Ruelles étroites et blanchies à la chaux du village de Kagbeni, avec un gompa rouge et un chörten se découpant sur les falaises arides de la gorge de la Kali Gandaki
← Nepal

Kagbeni

"Kagbeni est le dernier village qui ressemble encore au Népal avant que le Népal ne cesse de ressembler à quoi que ce soit que vous ayez déjà vu."

Un village médiéval fortifié à l'entrée du Haut Mustang, où la gorge de la Kali Gandaki se resserre et où le poste de contrôle vers le royaume restreint tamponne vraiment votre permis.

Tous ceux qui ont fait le tour des Annapurnas ou poussé jusqu’au Haut Mustang passent par Kagbeni, mais presque personne n’y reste. C’est une erreur. Lia et moi avions prévu une nuit — juste assez pour faire vérifier notre permis de zone restreinte au poste de l’ACAP — et nous avons fini par en rester deux, surtout parce que le village lui-même est l’un des établissements médiévaux les mieux préservés de toute la région du Mustang, plus ancien et moins rénové que Lo Manthang, et personne ne le disait à personne.

Un labyrinthe conçu pour le vent, pas pour les touristes

Le cœur de Kagbeni est un dédale de ruelles couvertes, de portes basses et de murs en brique de terre si serrés que le vent — qui hurle dans la vallée de la Kali Gandaki chaque après-midi comme s’il avait un rendez-vous — atteint à peine le niveau du sol.
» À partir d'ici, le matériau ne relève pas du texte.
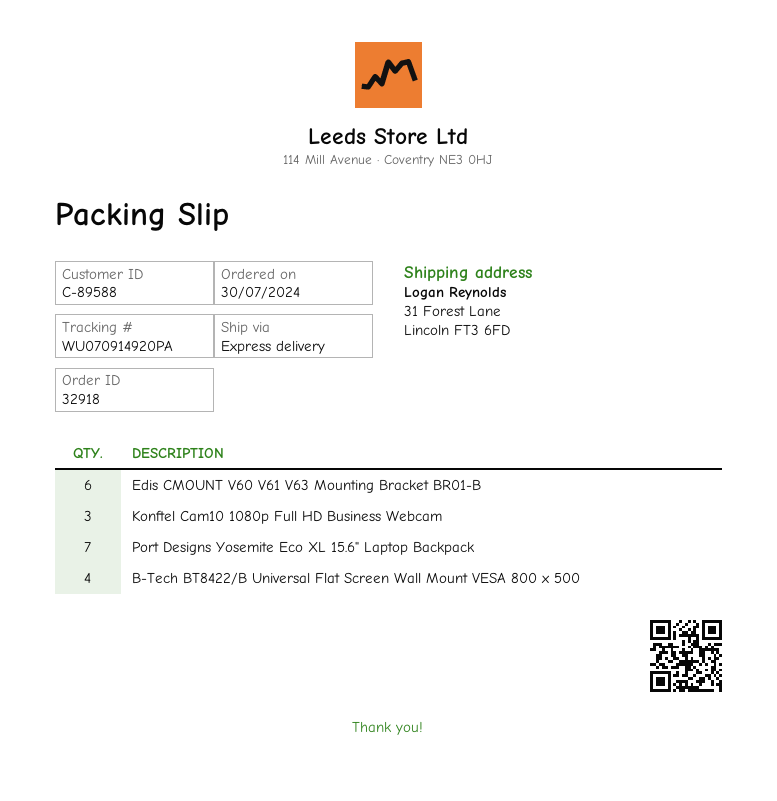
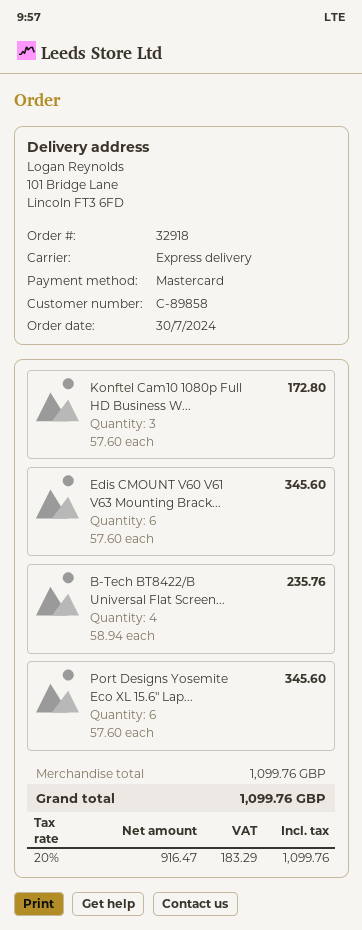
customer number: C-89588 -> C-89858
ship to: 31 Forest Lane, Lincoln FT3 6FD -> 101 Bridge Lane, Lincoln FT3 6FD
Port Designs Yosemite Eco XL 15.6" Laptop Backpack: 7 -> 6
On se baisse pour passer sous des tunnels entre les maisons, devant des moulins à prières polis par l’usage, devant un gompa rouge du XVe siècle aux divinités protectrices délavées sur les murs qu’un jeune moine nous a ouvert sans qu’on ait à le demander deux fois. Les habitants racontent une histoire sur le village, maudit ou protégé selon qui parle, liée aux fossiles d’ammonites — les shaligrams — qui affleurent du lit de la rivière tout proche et sont considérés comme des manifestations sacrées de Vishnou.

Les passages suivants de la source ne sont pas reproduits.